To investigate how the E379K and R212Q mutations affect the ability of PPARγ to bind to chromatin and activate enhancers, we repeated the PPARγ, H3K27ac, and MED1 ChIP-seq for the PPARγ mutants. Interestingly, the mutations did not affect overall PPARγ association with chromatin but selectively compromised PPARγ binding and enhancer activation at PPARγ-target enhancers (Fig. 6g). Taken together, these results indicate that only a small subset of PPARy binding sites are functionally important PPARγ-target enhancers, and that PPARγ recruitment to these on average is sensitive to mutations that destabilize the PPARγ:RXR heterodimer binding to DNA.

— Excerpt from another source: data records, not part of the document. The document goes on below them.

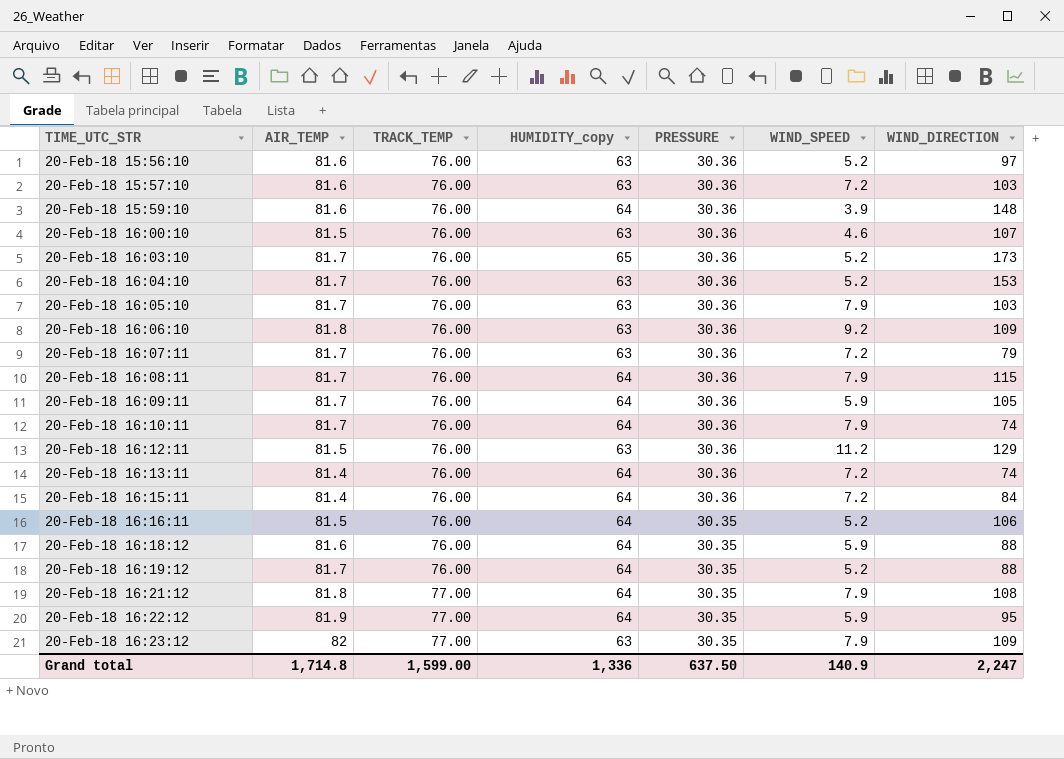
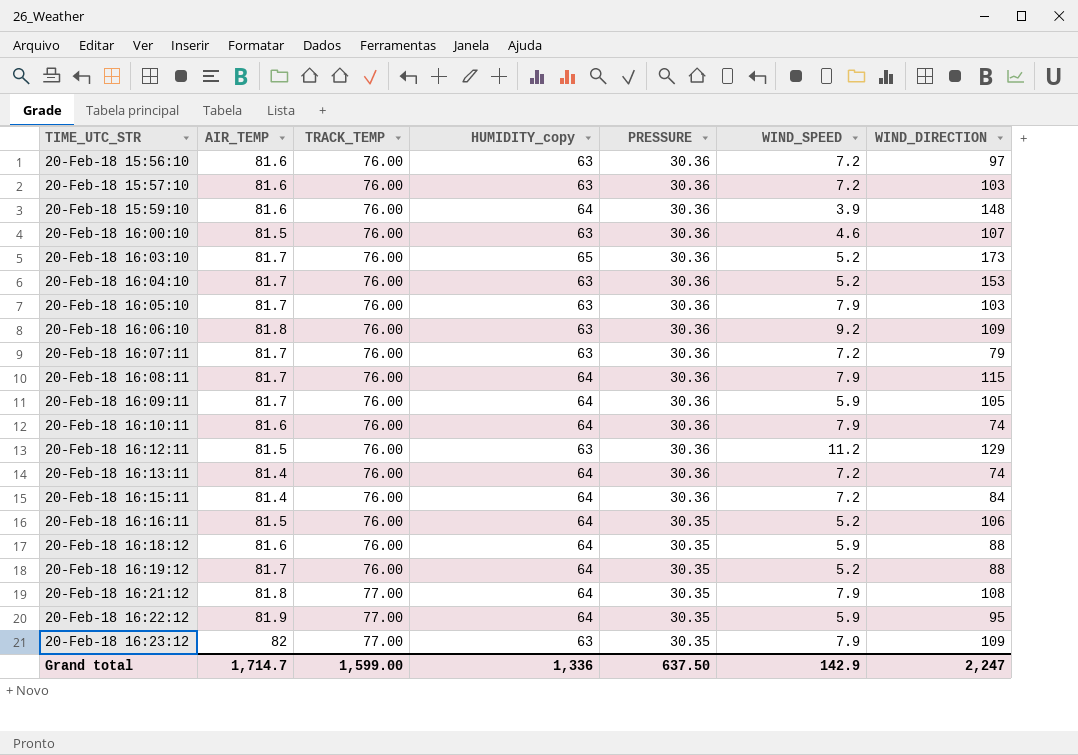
20-Feb-18 15:56:10 | WIND_SPEED: 5.2 -> 7.2
20-Feb-18 16:10:11 | AIR_TEMP: 81.7 -> 81.6
Grand total | AIR_TEMP: 1,714.8 -> 1,714.7
Grand total | WIND_SPEED: 140.9 -> 142.9

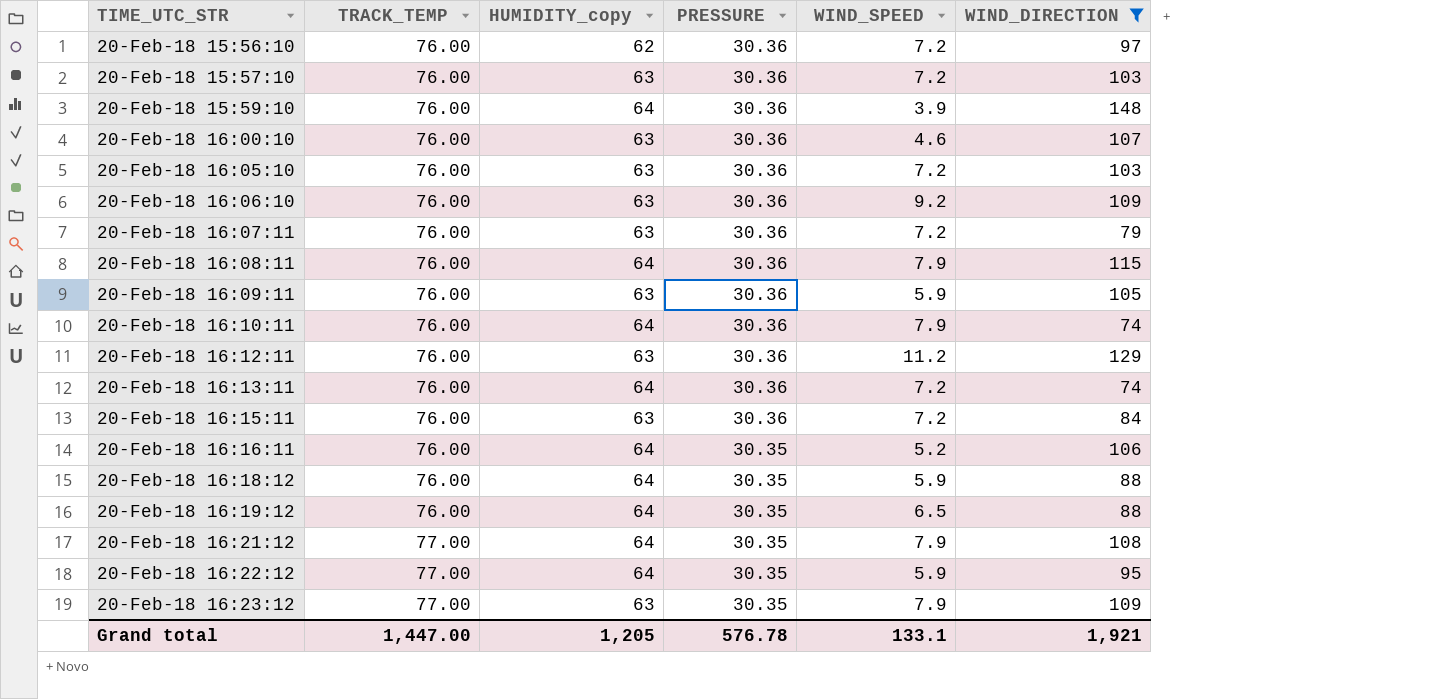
filter: none -> WIND_DIRECTION <= 148
column AIR_TEMP | position: 2 -> none
20-Feb-18 15:56:10 | HUMIDITY_copy: 63 -> 62
20-Feb-18 16:05:10 | WIND_SPEED: 7.9 -> 7.2
20-Feb-18 16:09:11 | HUMIDITY_copy: 64 -> 63
20-Feb-18 16:15:11 | HUMIDITY_copy: 64 -> 63
20-Feb-18 16:19:12 | WIND_SPEED: 5.2 -> 6.5
Grand total | TRACK_TEMP: 1,599.00 -> 1,447.00
Grand total | HUMIDITY_copy: 1,336 -> 1,205
Grand total | PRESSURE: 637.50 -> 576.78
Grand total | WIND_SPEED: 142.9 -> 133.1
Grand total | WIND_DIRECTION: 2,247 -> 1,921

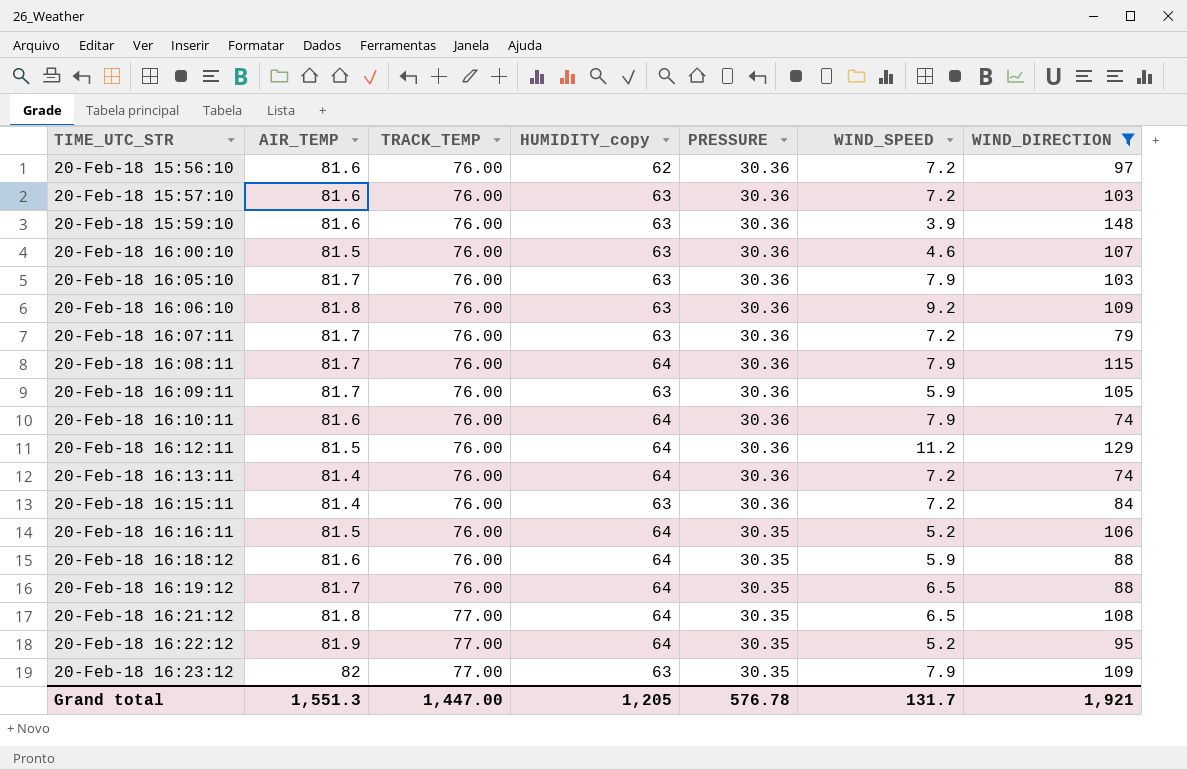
column AIR_TEMP | position: none -> 2
20-Feb-18 15:59:10 | HUMIDITY_copy: 64 -> 63
20-Feb-18 16:05:10 | WIND_SPEED: 7.2 -> 7.9
20-Feb-18 16:12:11 | HUMIDITY_copy: 63 -> 64
20-Feb-18 16:21:12 | WIND_SPEED: 7.9 -> 6.5
20-Feb-18 16:22:12 | WIND_SPEED: 5.9 -> 5.2
Grand total | WIND_SPEED: 133.1 -> 131.7

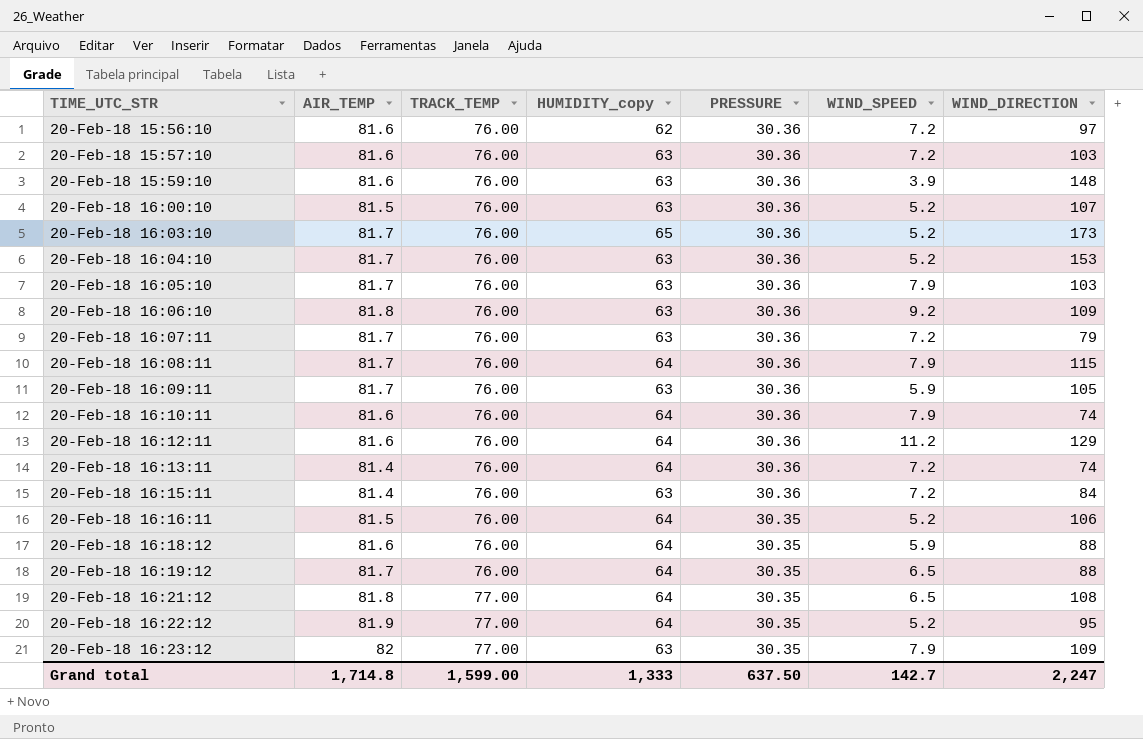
filter: WIND_DIRECTION <= 148 -> none
20-Feb-18 16:00:10 | WIND_SPEED: 4.6 -> 5.2
20-Feb-18 16:12:11 | AIR_TEMP: 81.5 -> 81.6
Grand total | AIR_TEMP: 1,551.3 -> 1,714.8
Grand total | TRACK_TEMP: 1,447.00 -> 1,599.00
Grand total | HUMIDITY_copy: 1,205 -> 1,333
Grand total | PRESSURE: 576.78 -> 637.50
Grand total | WIND_SPEED: 131.7 -> 142.7
Grand total | WIND_DIRECTION: 1,921 -> 2,247

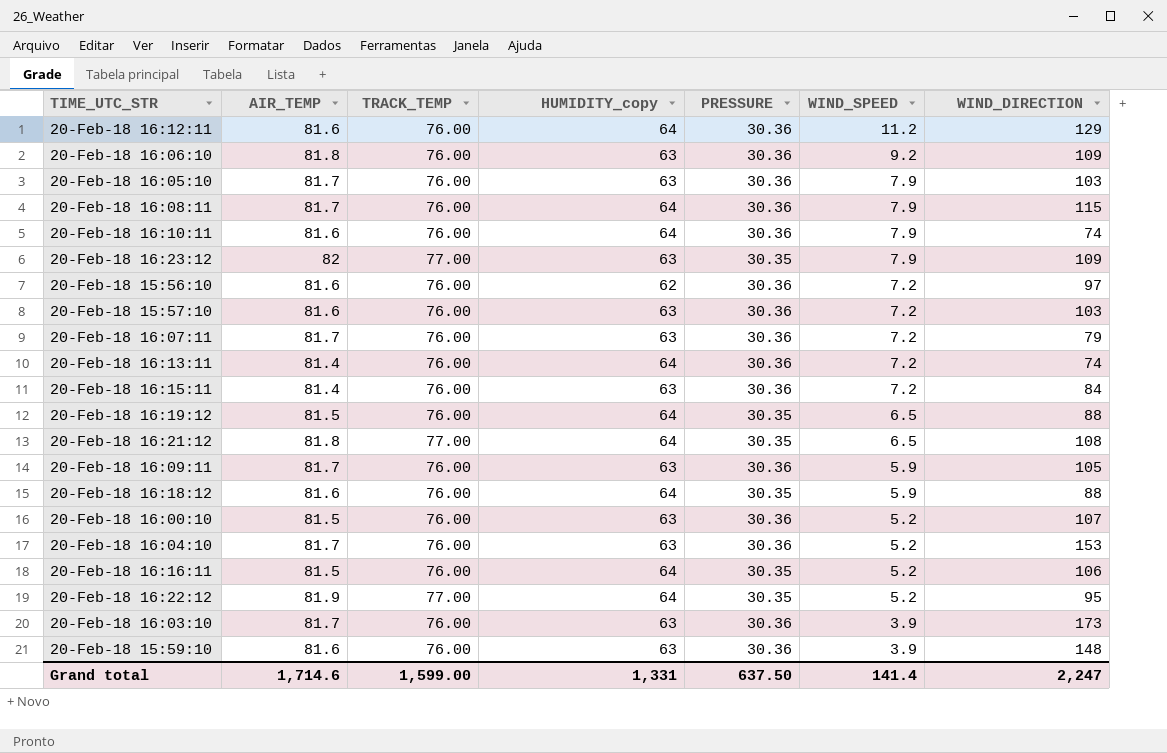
row order: TIME_UTC_STR ascending -> WIND_SPEED descending
20-Feb-18 16:19:12 | AIR_TEMP: 81.7 -> 81.5
20-Feb-18 16:03:10 | HUMIDITY_copy: 65 -> 63
20-Feb-18 16:03:10 | WIND_SPEED: 5.2 -> 3.9
Grand total | AIR_TEMP: 1,714.8 -> 1,714.6
Grand total | HUMIDITY_copy: 1,333 -> 1,331
Grand total | WIND_SPEED: 142.7 -> 141.4

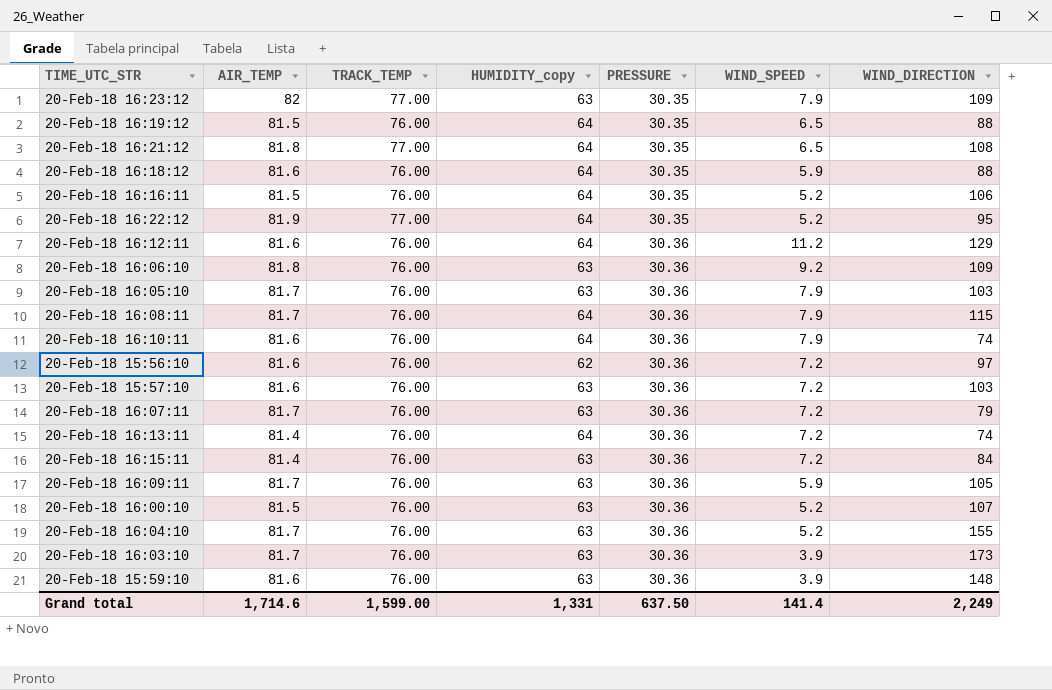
row order: WIND_SPEED descending -> PRESSURE ascending
20-Feb-18 16:04:10 | WIND_DIRECTION: 153 -> 155
Grand total | WIND_DIRECTION: 2,247 -> 2,249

To better understand how the two mutations affect the recruitment of PPARγ to target enhancers, we analyzed how mutations affect the binding of PPARγ to each of the PPARγ-target enhancers. Out of the 1573 target enhancers (Fig. 6c), E379K decreased binding to 925 enhancers, while R212Q decreased binding to 514 enhancers (Fig. 7a). Interestingly, the reduced ability of the mutant PPARγ proteins to engage with chromatin defines clear subclasses of enhancers, where 405 enhancers display reduced binding of both mutants, whereas 520 and 109 enhancers are selectively less bound by E379K and R212Q, respectively (Fig. 7b). Dual-sensitive enhancers are highly enriched in the vicinity of dual and R212Q-only sensitive genes compared to insensitive genes, and R212Q-only sensitive enhancers are more often found in the vicinity of dual and R212Q-only sensitive genes (Fig. 7c). These findings indicate that the decreased binding of the mutants to target enhancers is functionally linked to their reduced activation potential. For instance, binding of PPARγ to the well-known PPREs controlling expression of the mutation-sensitive genes Fabp429, Cidec19, and Lpl18 is compromised by the mutations, while binding of PPARγ to the Ucp3 intronic PPRE controlling expression of the mutation-insensitive gene Ucp225 is unaffected by the mutations (Fig. 7d and Supplementary Fig. 6).
Functional characterization of the different subclasses of enhancers showed that enhancers that primarily are sensitive to R212Q (R212Q-only) are characterized by strong PPRE motifs (Fig. 7e), low levels of enhancer activity in the non-transduced cells (Fig. 7f) and a high fold increase in enhancer activity (Med1 recruitment) in response to PPARγ-WT (Fig. 7g). This indicates that these represent enhancers that are highly dependent on PPARγ for activation. In contrast, enhancers primarily sensitive to E379K are characterized by a weaker PPRE (Fig. 7e), high levels of enhancer activity in the non-transduced cells (Fig. 7f), and less fold increase in Med1 recruitment in response to PPARγ-WT, indicating that these are enhancers where PPARγ plays a more modest role. The enhancers that are sensitive to both mutations generally share many characteristics of the R212Q-only enhancers, including strong PPRE motifs (Fig. 7e) and dependency on PPARγ for activation (Fig. 7f, g). Finally, PPARγ-target enhancers that are insensitive to mutations are more similar to E379K by having high levels of enhancer activity in the absence of PPARγ (Fig. 7f) and by being more modestly activated by PPARγ (Fig. 7g). Consistent with that, receiver-operating characteristic (ROC) analysis indicates that activity of the PPARγ-target enhancer in the non-transduced cells is the best predictor of mutation sensitivity (Supplementary Fig. 7).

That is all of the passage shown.